First Time West

The Syncro idled roughly in the arrival area of Portland International Airport late Monday night.  Glancing in the rear view mirror, I watched the lone police officer maker her rounds, motioning to stagnent drivers to continue their laps. I was already on my third and had little interest in making it a forth.

"Brrootherrr!!!" a deep voice echoed.

Sticking my head out of the window with hopes of spotting the origins of the thunder,  I spotted a red headed man wearing a leather jacket running out of a revolving door.  If the local Oregonians weren't thrown off guard by the mohawk,  the boogie board dragging behind him put them over the edge.

"Uncle TTT!" I screamed back in an equally obnoxious but unthreatening tone.  Pulling the emergency break.  I opened the door and ran over to meet my college roommate, Tucker.

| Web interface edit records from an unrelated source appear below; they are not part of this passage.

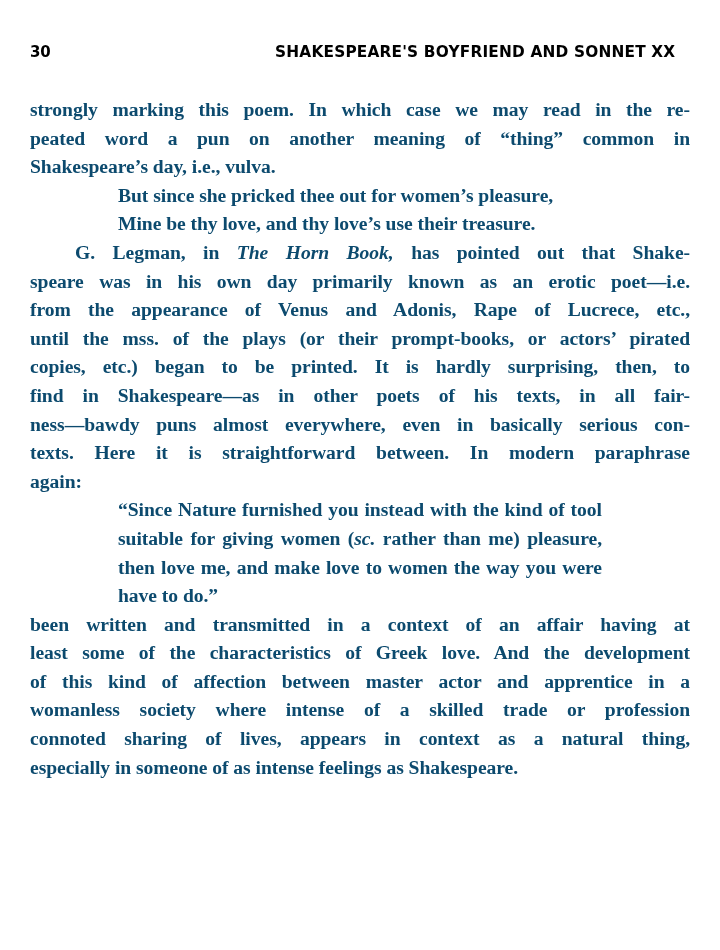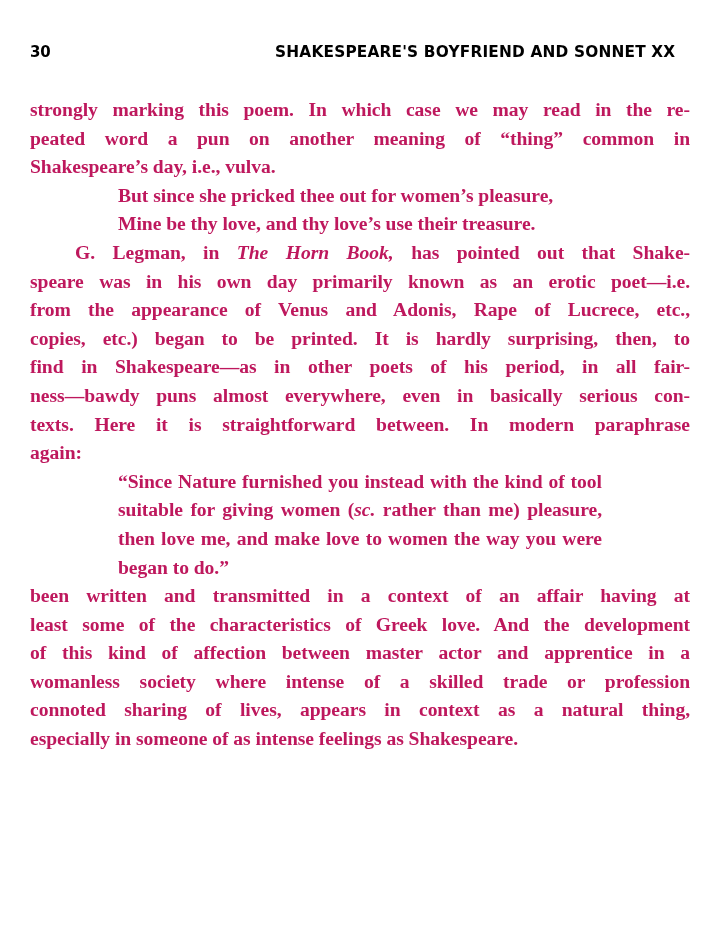"strongly marking this poem. In" p.para, p.verse-line, p.quote-line { color: #be185d -> #0c4a6e }
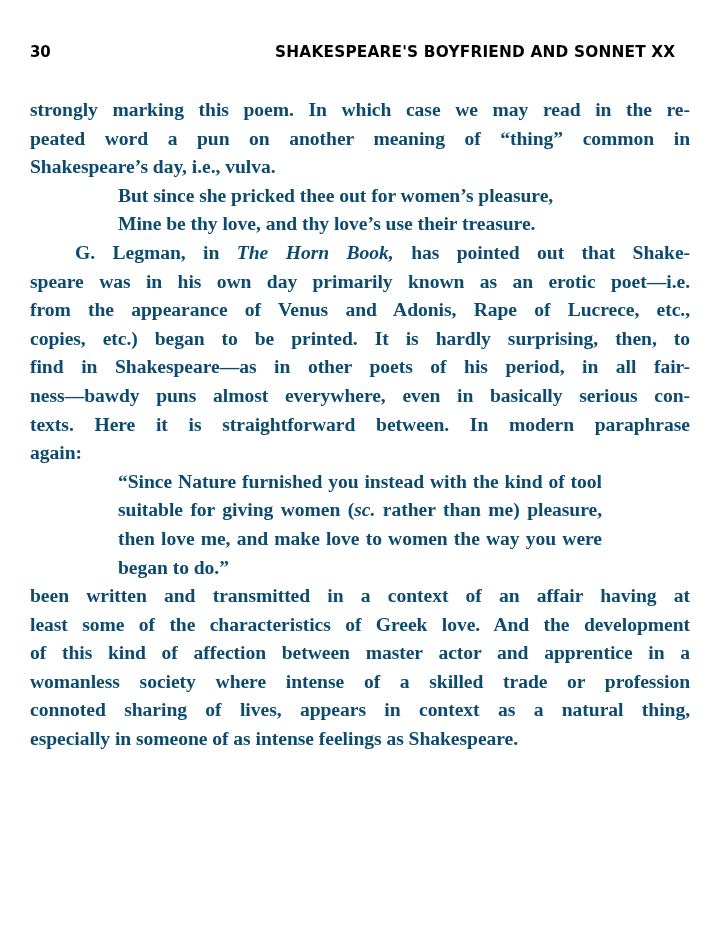"until the mss. of the" p.para { html: none -> <p>until the mss. of the plays (or their prompt-books, or actors’ pirated</p> }
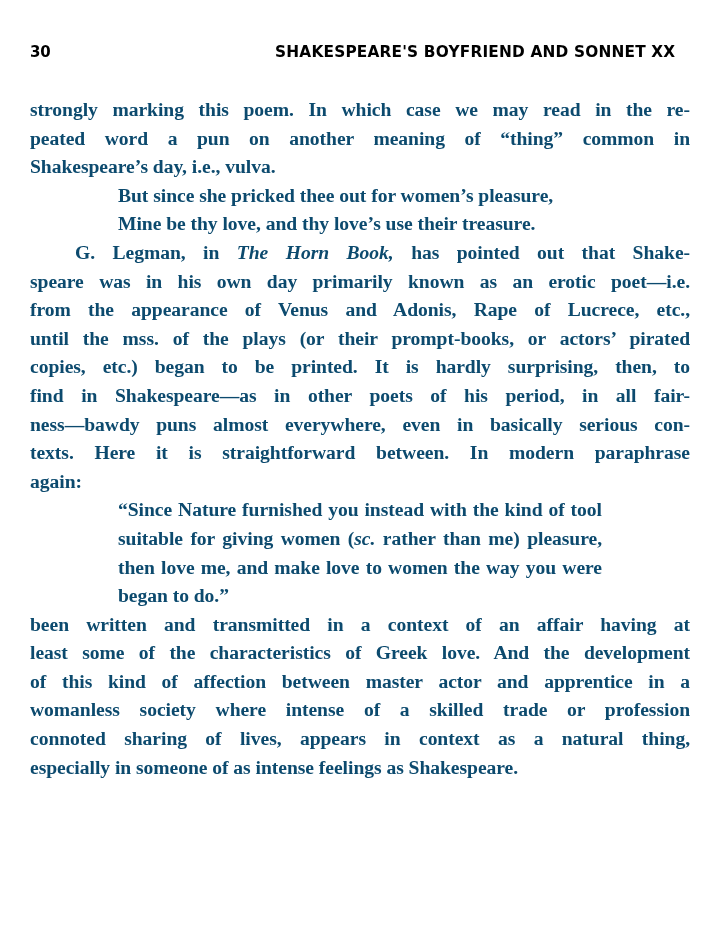"find in Shakespeare—as in other" p.para { text: period -> texts }
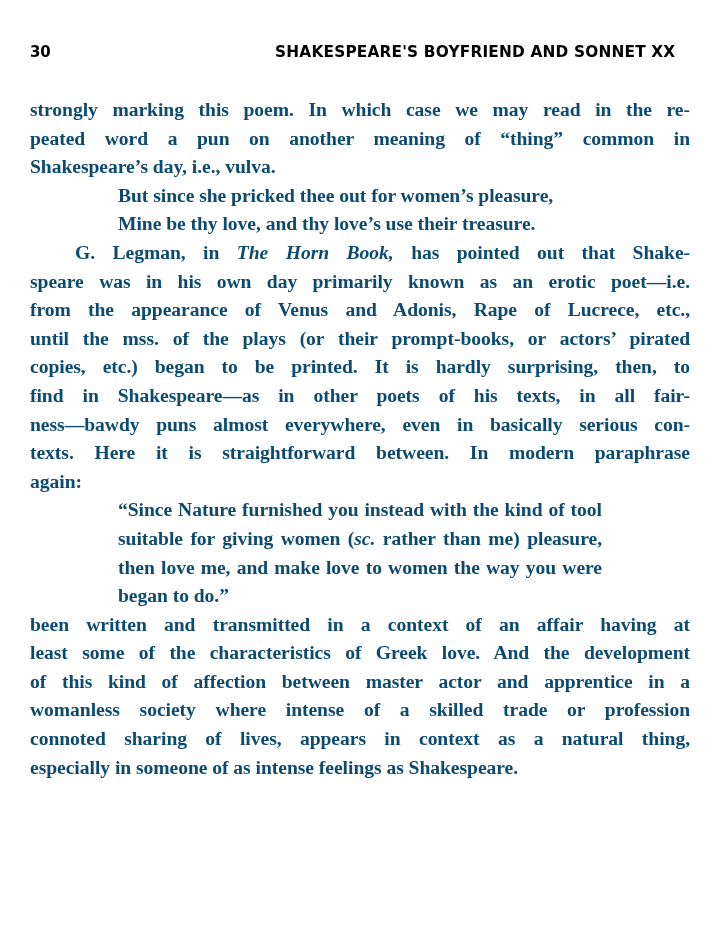"began to do.”" p.quote-line { text: began -> have }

A few months after my 18th birthday, I told an admittance officer from a small college in Maine that I would love to attend their college having never stept foot in the state.  I had no idea what I was getting myself into.  That fall, I made the 3000 mile trip across the country excited to see a new place and meet new people.  I had never seen a lacrosse stick, heard Dispatch or watched a Red Sox game.  I thought about leaving my school for a more wordly place often but my connection with Maine and a handful of close friends kept me there.  I'm very glad that I did stick it out, because without that isolation and boredom, I probably never would have taken up photography or started this blog.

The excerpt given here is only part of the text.